Now such was the first extraordinary step in this extraordinary enterprise. Another remained. Lochiel, then the head of the powerful clan of the Cameronians, was yet to be gained over. He was coming to Charles to give his reasons for not joining him-reasons, as he had told his brother, which admitted of no reply. "But that is of no consequence," said his wiser brother. He was no doubt very right; they certainly admitted of no reply, and had received none when urged to the prince. But as the conference was closing, Charles, in his despair, declared that he would erect the royal standard even with the few friends he had; proclaim to the people of Britain that Charles Stuart was come over to claim the crown of his ancestors-to win it, or perish in the attempt. "You, Lochiel," said he, "whom my father has often told me was our firmest friend-you, Lochiel, may stay at home, and learn from the newspapers the fate of your prince." "No," said Lochiel, "I will share the fate of my prince, and so shall every man over whom nature or fortune has given me any power."

It is a point agreed amongst the Highlanders, that if Lochiel had persisted in his refusal to take up arms, that the other chiefs would not have joined the standard of

Charles; and the spark of rebellion must have instantly expired.

Such were the chances and turns of elevated sentiment on which this enterprise depended; such were the grounds on which these bands of brothers were to descend from their mountains, at every step they took incur the penalties of treason and death, lift up their eyes and gaze unappalled on the colossal power of England!-never pause for a moment to contrast the simple target and claymore of Scotland with her mighty lance and ægis-the artillery at her feet, and her fleets in the distance; but at all events precipitate themselves forward, and ask from their chief no question but-" Was it his will?" and from their prince no signal but-“ Did he lead ?"

It may be doubted whether the history of the world ever exhibited a stronger instance of the triumph of heroic sentiment over the calmer suggestions of reason. But when our first impression of surprise and indeed of admiration is passed away, we must look upon this as a very striking instance to prove the indispensable necessity of the general diffusion of political knowledge among all ranks and descriptions of men. A mistake was now made merely from the want of political knowledge; and on this account, and on no other, brave men were to perish in the field, and the great cause of civil and religious liberty was to be endangered to the utmost, the cause of the Revolution of 1688, the cause of England and of mankind, and endangered by the most noble and generous of men. I say, endangered to the utmost; for had the northern parts of England been as magnanimous in sentiment as they, too, were mistaken in opinion; had they been, like the Highlanders, not only ignorant and misled in their political notions, but generous and fearless in their characters, it is scarcely too much to affirm that the Rebellion of 1745 would have been successful, the Brunswick family driven from our land, and freedom would have lost her boast (a boast so cheering to a philosophic mind), that she, too, had placed a monarch on a throne, and, in England at least, was had in honour in palaces and courts.

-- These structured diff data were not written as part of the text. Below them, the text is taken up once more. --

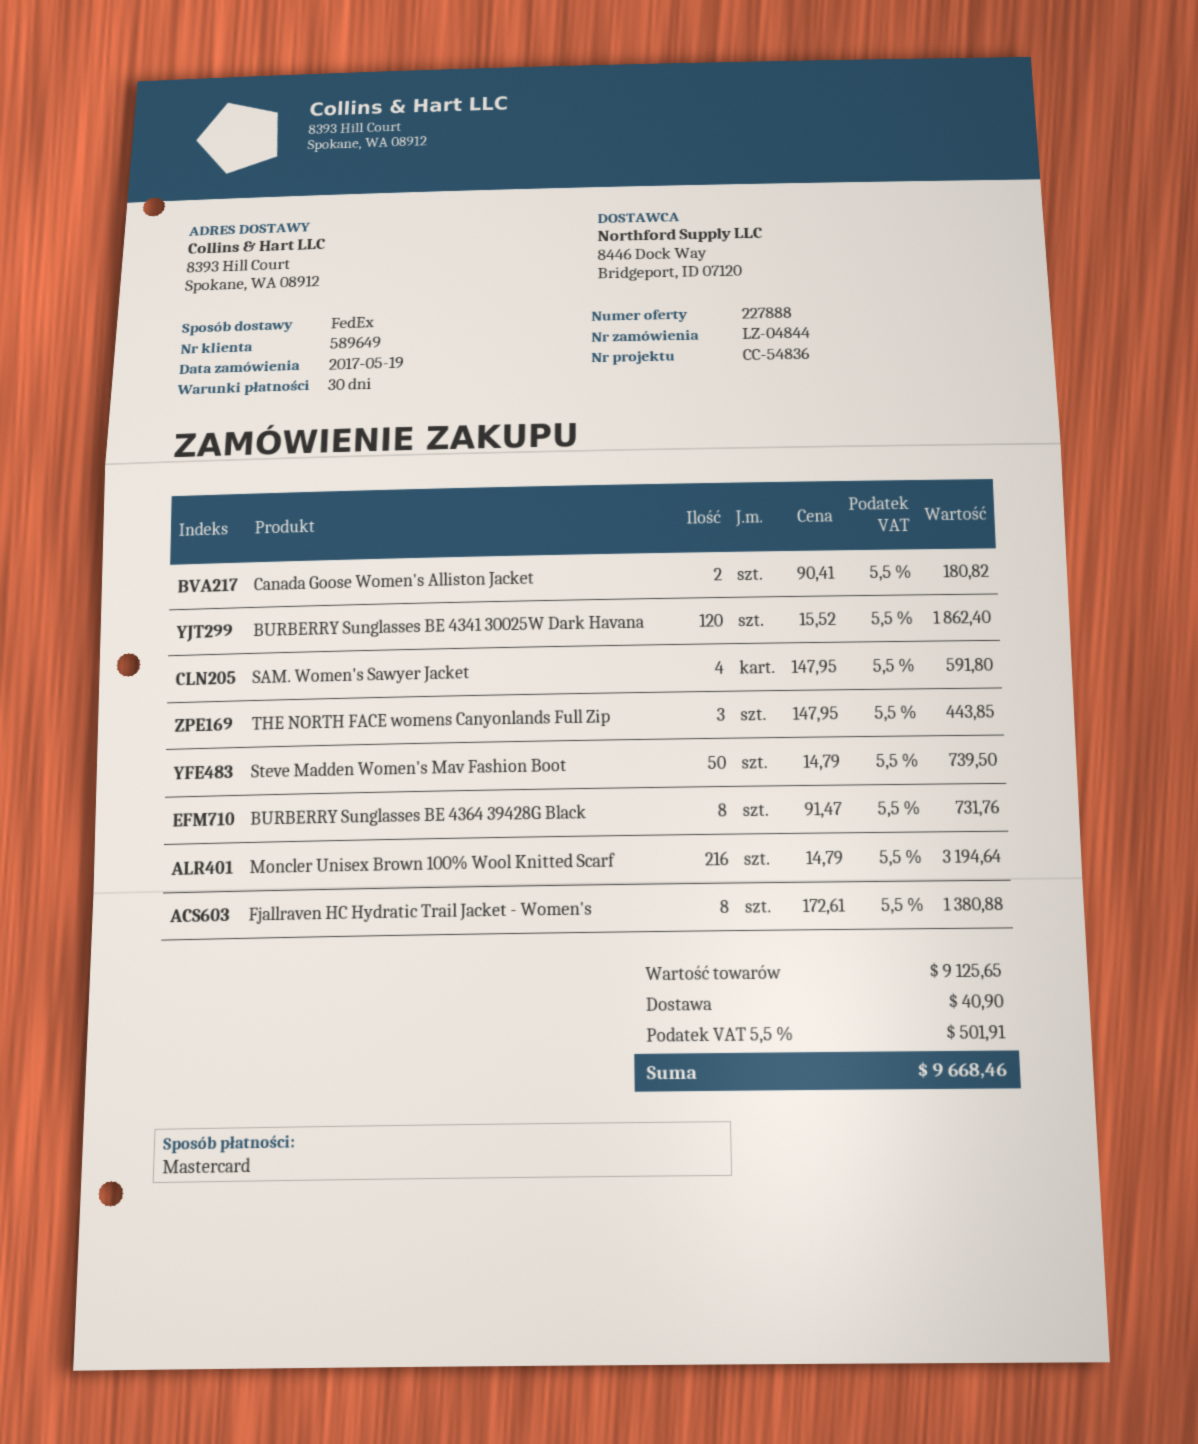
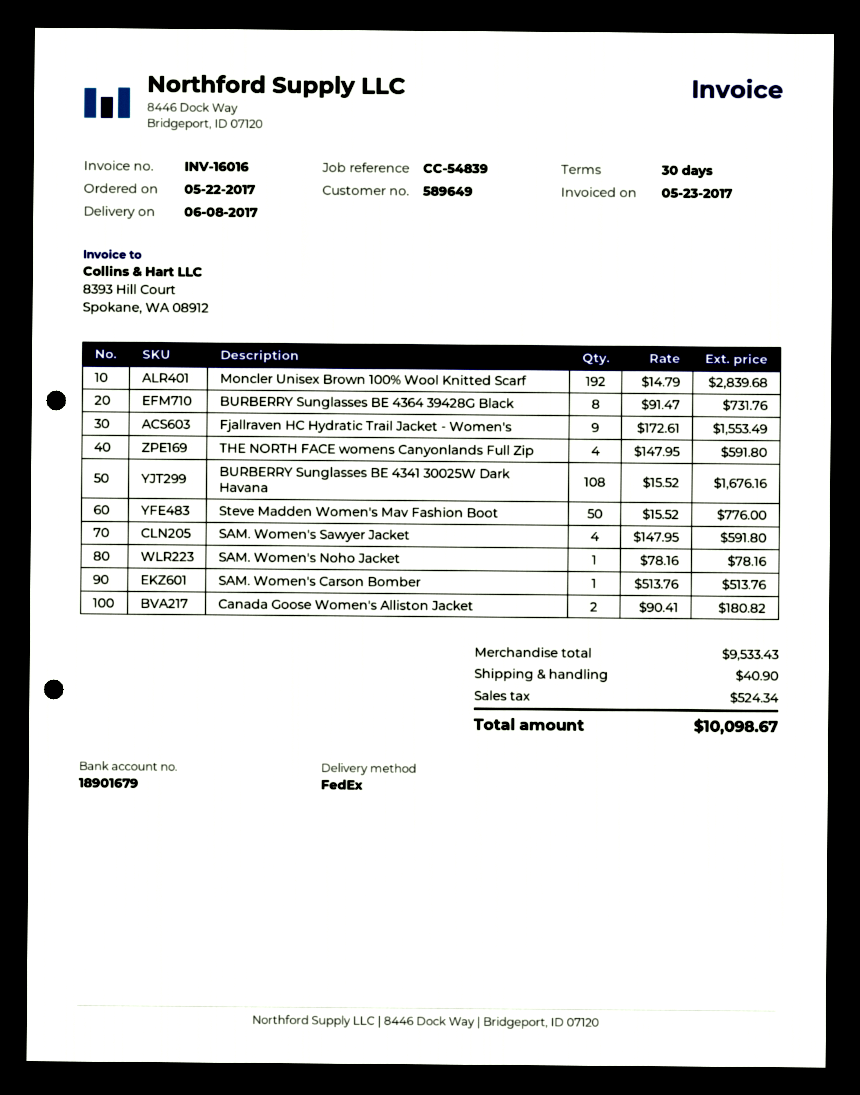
order date: 2017-05-19 -> 2017-05-22
reference: CC-54836 -> CC-54839
BURBERRY Sunglasses BE 4341 30025W Dark Havana: 120 x 15.52 = 1862.40 -> 108 x 15.52 = 1676.16
THE NORTH FACE womens Canyonlands Full Zip: 3 x 147.95 = 443.85 -> 4 x 147.95 = 591.80
Steve Madden Women's Mav Fashion Boot: 50 x 14.79 = 739.50 -> 50 x 15.52 = 776.00
Moncler Unisex Brown 100% Wool Knitted Scarf: 216 x 14.79 = 3194.64 -> 192 x 14.79 = 2839.68
Fjallraven HC Hydratic Trail Jacket - Women's: 8 x 172.61 = 1380.88 -> 9 x 172.61 = 1553.49
SAM. Women's Noho Jacket: none -> 1 x 78.16 = 78.16
SAM. Women's Carson Bomber: none -> 1 x 513.76 = 513.76
subtotal: 9125.65 -> 9533.43
tax: 501.91 -> 524.34
total: 9668.46 -> 10098.67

The sentiment on which the Stuart family had to depend, from the first, was merely an over-statement of an acknow

ledged principle in political science, the principle of hereditary right. It was this sentiment, and this alone, that now armed the clans of Scotland in their cause, and so prejudiced Wales and the northern counties of England in their favour.

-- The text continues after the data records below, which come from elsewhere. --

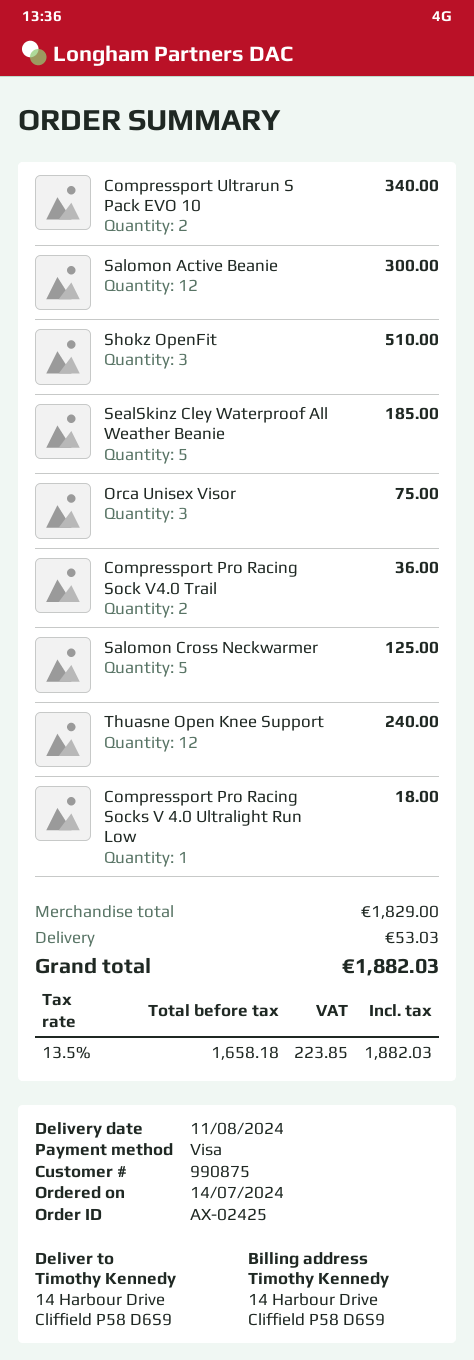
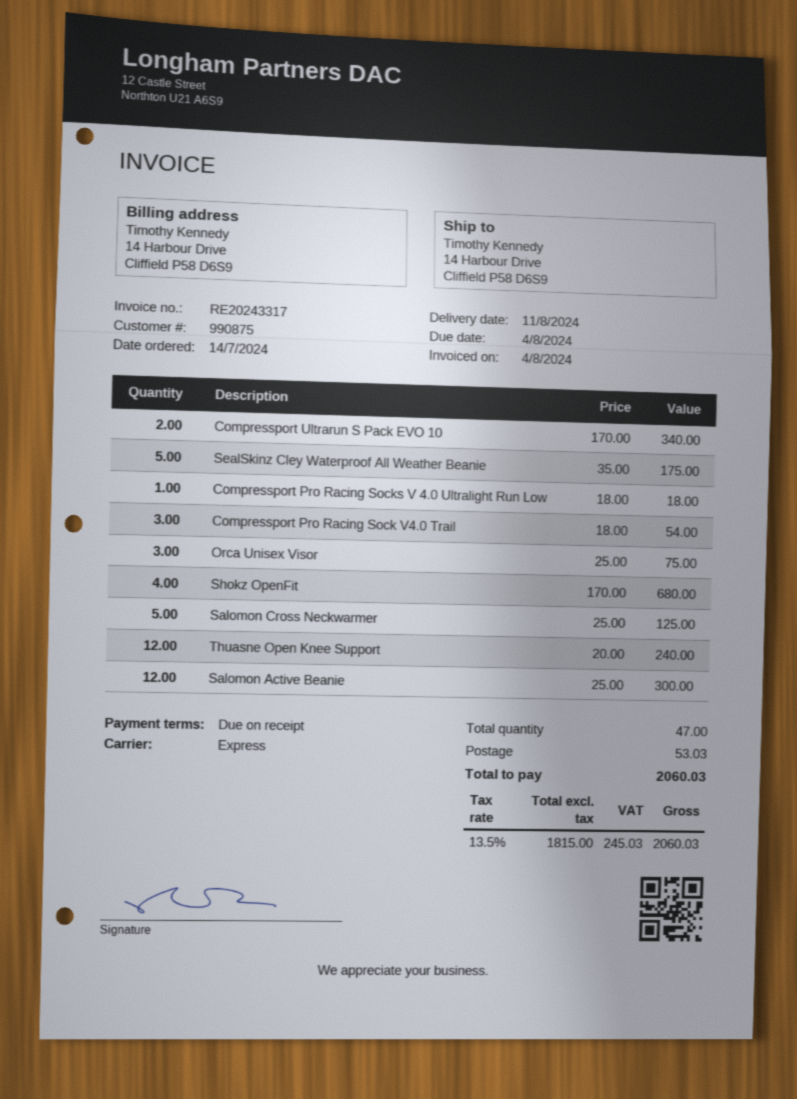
Shokz OpenFit: 3 for 510.00 -> 4 for 680.00
SealSkinz Cley Waterproof All Weather Beanie: 5 for 185.00 -> 5 for 175.00
Compressport Pro Racing Sock V4.0 Trail: 2 for 36.00 -> 3 for 54.00
net: 1658.18 -> 1815.00
tax: 13.5% = 223.85 -> 13.5% = 245.03
total: 1882.03 -> 2060.03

I will not insult, as some seem ready to do, the memory of these heroes of the Highlands (for such they were) by supposing that either plunder or power were their object; far higher and more noble were the feelings of their hearts. It was loyalty to the chief in the follower; it was loyalty to the prince in the chief; it was in all the indefeasible nature, as they supposed, of hereditary right, that made the cause of Charles Stuart, in their opinion, the good cause and the true, whatever might be its issue, however discountenanced and abandoned by the time-serving sycophants of the Lowlands and of the south.

"The king shall have his own again,"

was the language of the popular ballads of the time. The same sentiment has been caught by the poet of Caledonia, in his Chevalier's Lament:

"His right are these hills, and his right are these valleys,
Where the wild bird finds shelter, but I can find none."

It is impossible not to respect men who could thus devote themselves, from principle, to an unprotected adventurer like Charles. It may be useful for us to meditate upon these examples of elevated sentiment, that we may catch a portion for our own hearts of the divine flame which we are admiring. But we must be admonished, at the same time, by examples like these, that heroism in the sentiment, and generosity in the feeling, are not alone sufficient; that these are the lights, which, "though lights from heaven, may lead astray;" that principles, however elevated, must be properly estimated, their bounds ascertained, their value compared with that of other principles, and, in a word, that sentiment alone must not actuate the man, till it has first been shown its course and taught its limits by the superintending power of the understanding.

What spectacle was ever seen like that before us? The children of poetry, gallantry, and song-of hardiness and

courage-of courteousness and truth-rushing from the free air and simple pleasures of their mountains, to fight the battles of what?-of arbitrary power! to bleed in defence of whom?—of the representatives of civil and religious tyranny! to perish, and for what end?-that they might destroy the fair fabric of the constitution of England!

It pleased a Higher Power, in his overruling mercies to these kingdoms, to order it otherwise; to decree that they should not succeed. They paid the forfeit of their delusions and mistakes: they lay slaughtered on the plain of Culloden; they were hunted down by their conquerors amid their native wilds; they perished, and their cause has perished with them. So perish the memory of their faults! Their high and noble qualities survive, for they have descended to their countrymen, the heroes of our own days, the heroes who carry terror into the legions of France, and who have at length found a cause where the muse of history may tell their achievements without a blush, and record their virtues without a sigh.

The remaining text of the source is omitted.